Download or read book Ethnography of Rumba written by Yvonne LaVerne Payne Daniel and published by . This book was released on 1989 with total page 452 pages. Available in PDF, EPUB and Kindle. Book excerpt:

Book Ethnography of Rumba

Download or read book Ethnography of Rumba written by Yvonne LaVerne Payne Daniel and published by . This book was released on 1989 with total page 478 pages. Available in PDF, EPUB and Kindle. Book excerpt:

Book Ethnography of Rumba   dance and social change in contemporary Cuba

Download or read book Ethnography of Rumba dance and social change in contemporary Cuba written by Yvonne LaVerne Payne Daniel and published by . This book was released on 1991 with total page 405 pages. Available in PDF, EPUB and Kindle. Book excerpt:

Book Rumba

    Book Details:
  • Author : Yvonne Daniel
  • Publisher : Indiana University Press
  • Release : 1995-06-22
  • ISBN : 9780253209481
  • Pages : 212 pages

Download or read book Rumba written by Yvonne Daniel and published by Indiana University Press. This book was released on 1995-06-22 with total page 212 pages. Available in PDF, EPUB and Kindle.

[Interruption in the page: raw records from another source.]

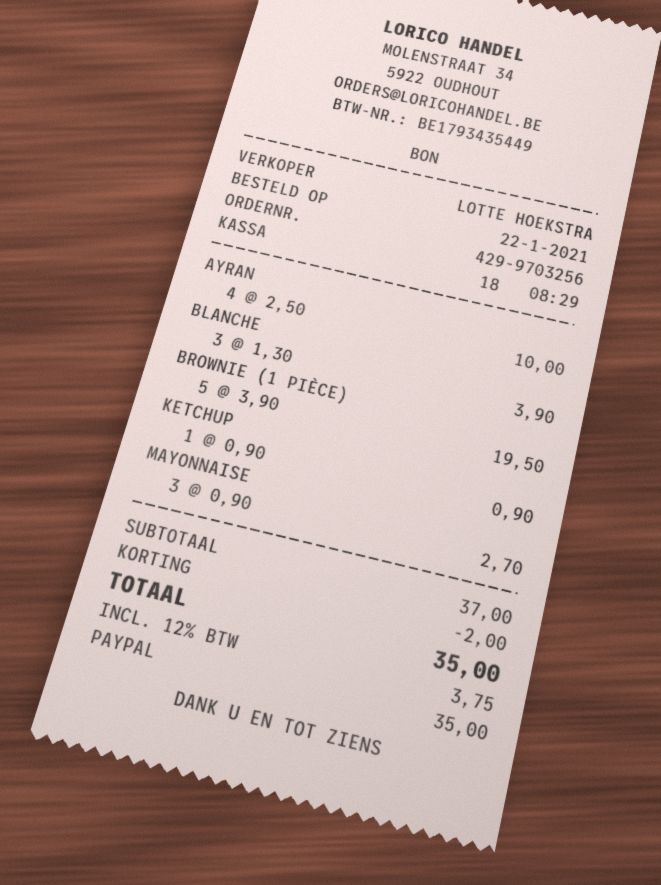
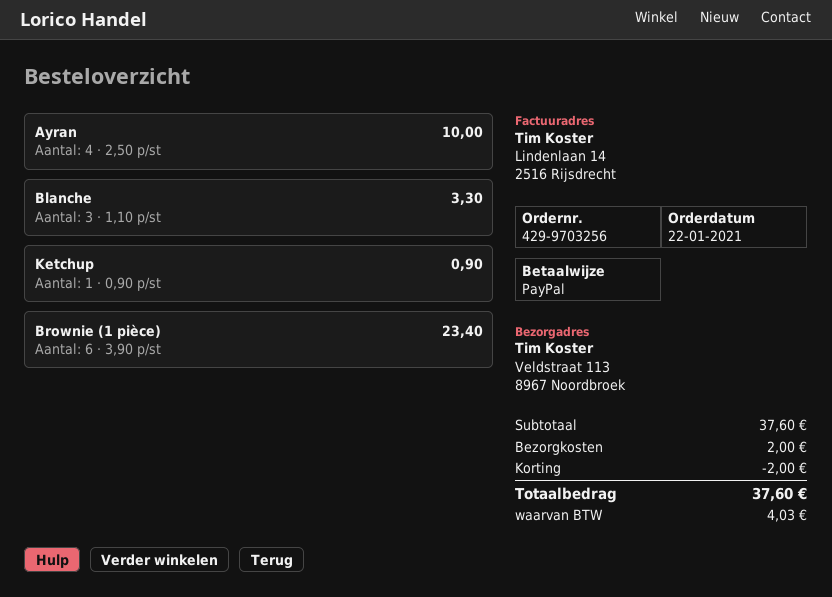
BLANCHE: 3 x 1.30 = 3.90 -> 3 x 1.10 = 3.30
BROWNIE (1 PIÈCE): 5 x 3.90 = 19.50 -> 6 x 3.90 = 23.40
MAYONNAISE: 3 x 0.90 = 2.70 -> none
subtotal: 37.00 -> 37.60
shipping: none -> 2.00
tax: 3.75 -> 4.03
total: 35.00 -> 37.60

Book excerpt: Using dance anthropology to illuminate the values and attitudes embodied in rumba, Yvonne Daniel explores the surprising relationship between dance and the profound, complex changes in contemporary Cuba. From the barrio and streets to the theatre and stage, rumba has emerged as an important medium, contributing to national goals, reinforcing Caribbean solidarity, and promoting international prestige. Since the Revolution of 1959, rumba has celebrated national identity and cultural heritage, and embodied an official commitment to new values. Once a lower-class recreational dance, rumba has become a symbol of egalitarian efforts in postrevolutionary Cuba. The professionalization of performers, organization of performance spaces, and proliferation of performance opportunities have prompted new paradigms and altered previous understandings of rumba.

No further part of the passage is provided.